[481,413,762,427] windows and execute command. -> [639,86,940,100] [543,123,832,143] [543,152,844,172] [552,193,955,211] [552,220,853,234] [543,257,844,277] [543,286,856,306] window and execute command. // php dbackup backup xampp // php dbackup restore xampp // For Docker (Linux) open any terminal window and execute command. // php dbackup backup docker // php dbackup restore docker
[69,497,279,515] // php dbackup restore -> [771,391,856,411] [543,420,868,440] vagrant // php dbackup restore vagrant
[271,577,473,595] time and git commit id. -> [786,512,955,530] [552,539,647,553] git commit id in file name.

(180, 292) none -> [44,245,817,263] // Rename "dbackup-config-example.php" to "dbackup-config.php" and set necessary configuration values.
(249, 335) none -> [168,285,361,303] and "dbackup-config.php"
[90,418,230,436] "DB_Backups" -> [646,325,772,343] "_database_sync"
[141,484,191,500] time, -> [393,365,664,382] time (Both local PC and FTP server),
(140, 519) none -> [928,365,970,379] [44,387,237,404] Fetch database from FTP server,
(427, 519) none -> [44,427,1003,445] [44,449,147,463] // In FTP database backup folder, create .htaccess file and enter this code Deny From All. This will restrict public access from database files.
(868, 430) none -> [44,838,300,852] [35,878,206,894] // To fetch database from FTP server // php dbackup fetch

────────────────────────────────────────

- What you are asked to do: Print every record exactly, so that each word matches what is written above.

- Result of the exercise:
[481,413,762,427] windows and execute command. -> [639,86,940,100] [543,123,832,143] [543,152,844,172] [552,193,955,211] [552,220,853,234] [543,257,844,277] [543,286,856,306] window and execute command. // php dbackup backup xampp // php dbackup restore xampp // For Docker (Linux) open any terminal window and execute command. // php dbackup backup docker // php dbackup restore docker
[69,497,279,515] // php dbackup restore -> [771,391,856,411] [543,420,868,440] vagrant // php dbackup restore vagrant
[271,577,473,595] time and git commit id. -> [786,512,955,530] [552,539,647,553] git commit id in file name.

(180, 292) none -> [44,245,817,263] // Rename "dbackup-config-example.php" to "dbackup-config.php" and set necessary configuration values.
(249, 335) none -> [168,285,361,303] and "dbackup-config.php"
[90,418,230,436] "DB_Backups" -> [646,325,772,343] "_database_sync"
[141,484,191,500] time, -> [393,365,664,382] time (Both local PC and FTP server),
(140, 519) none -> [928,365,970,379] [44,387,237,404] Fetch database from FTP server,
(427, 519) none -> [44,427,1003,445] [44,449,147,463] // In FTP database backup folder, create .htaccess file and enter this code Deny From All. This will restrict public access from database files.
(868, 430) none -> [44,838,300,852] [35,878,206,894] // To fetch database from FTP server // php dbackup fetch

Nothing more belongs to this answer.